Ils arrivèrent chez elle aussi vite que la circulation le permettait, et, alors que Jacques était sur le point de prendre congé de sa gentillesse – Il avait déjà sa clé en main et s'apprêtait à l'engager dans la serrure -, elle lui proposa d'entrer.
Un long corridor donnait sur le salon dont la cheminée, mélange de pierre acajou et de marbre blanc, semblait être le point central. Le reste de la maison laissait l'impression contrastée d'un mélange peu harmonieux mais demeurait toutefois élégant. Le luxe transpirait de partout au point d'en devenir écœurant. Une manie de son ex-époux, lui dit-elle, qui aimait à dépenser son argent en mille babioles aussi inutiles que le prix en était aberrant. Les murs du salon étaient tapissés de photographies ou de peintures qui représentaient tous des événements malheureux ou grandiloquents ou des personnages illustres.

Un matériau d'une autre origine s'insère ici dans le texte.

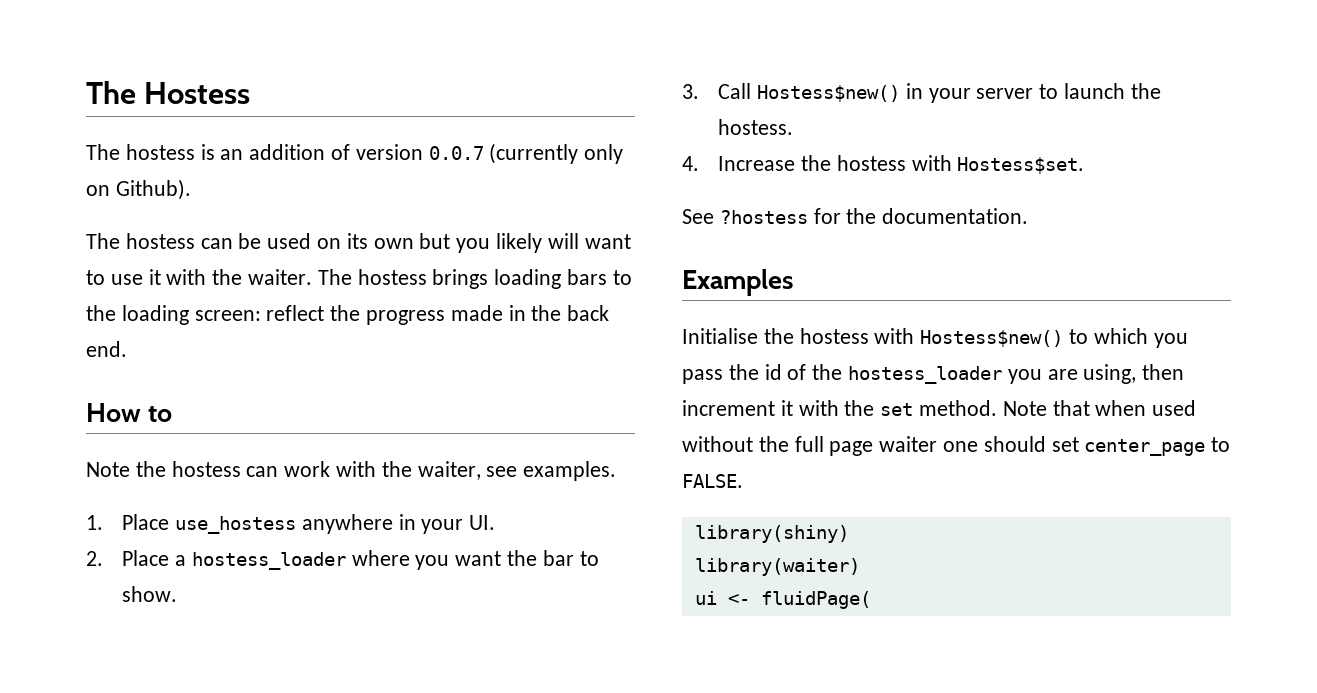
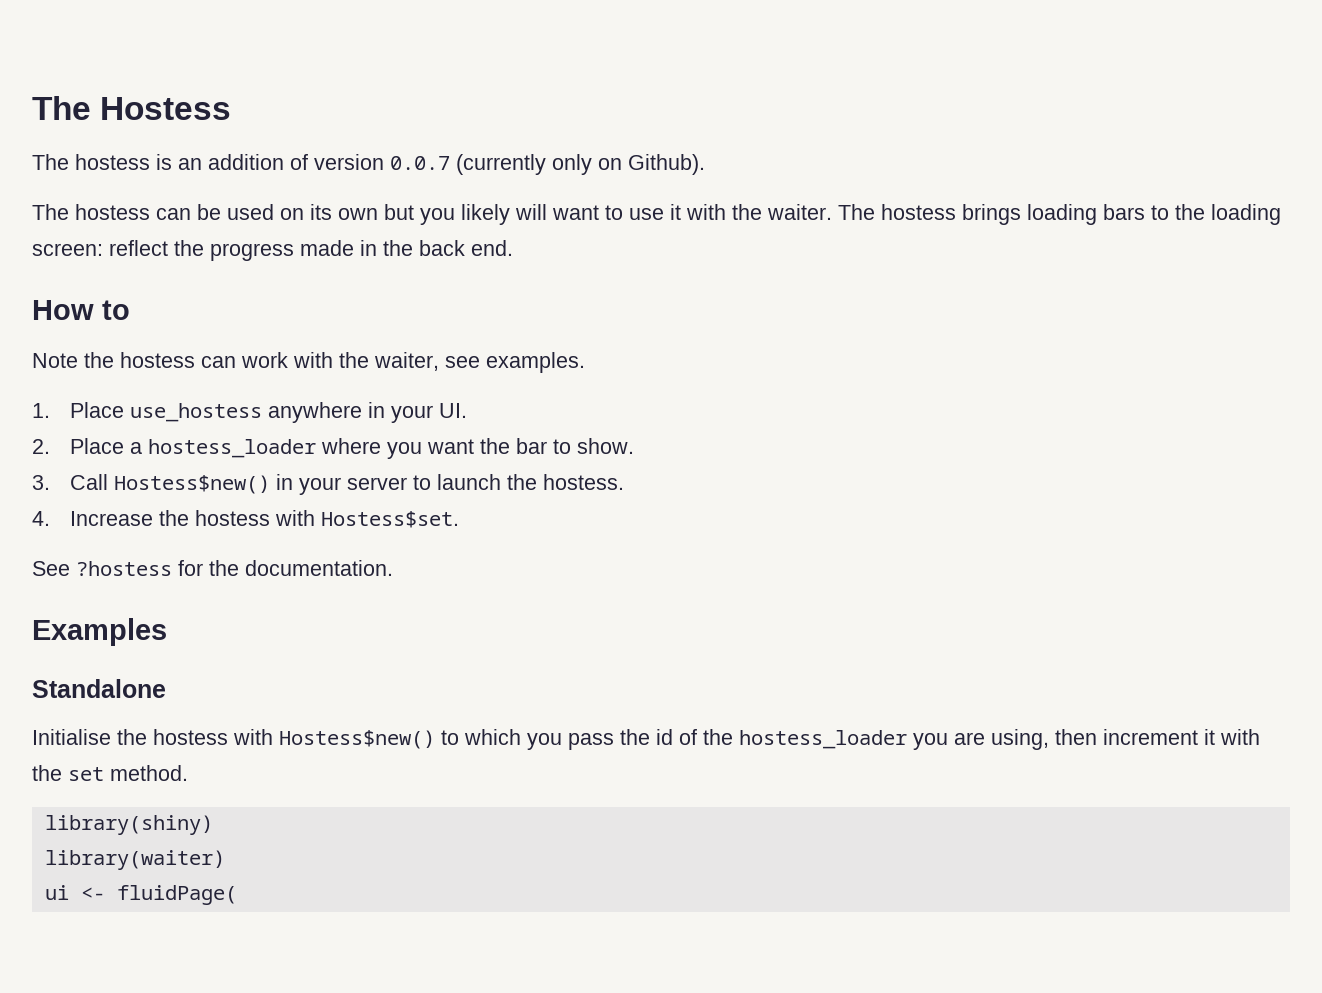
(793, 282) none -> [32,679,166,698] // Standalone
[1002,400,1197,416] [682,436,1231,456] [682,474,743,488] Note that when used without the full page waiter one should set center_page to FALSE. -> (188, 773) none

Ils ne s’attardèrent pas plus longtemps au salon et arrivèrent bien vite au jardin. Là, Jacques vit que ce qu’il avait pris pour une piscine, n'était en fait qu'une énorme bâche bleue, étendue là sans doute en prévision de quelques travaux. Victoria l’invita alors à se mettre à l'aise et à s'asseoir sur un des deux transats situés à leur gauche et me demanda si cela ne me gênait pas si elle se allait se changer, à quoi Jacques répondit que non. Elle fut très vite déshabillée ; faut-il répéter que la chaleur n'avait pas décolérée depuis quinze jours. Elle lui proposa d'en faire autant cependant que dans sa voix Jacques croyait déceler d'autres désirs moins chastes. Jacques prenait un air embarrassé, comme surpris au milieu d'un mot tendre que sa bouche rêvait de dire mais que son corps se refusait à exprimer. Etait-ce déjà de l'amour ou encore seulement l'envie de deux corps que partageait un même élan. Toujours est-il que Jacques se déshabilla à son tour.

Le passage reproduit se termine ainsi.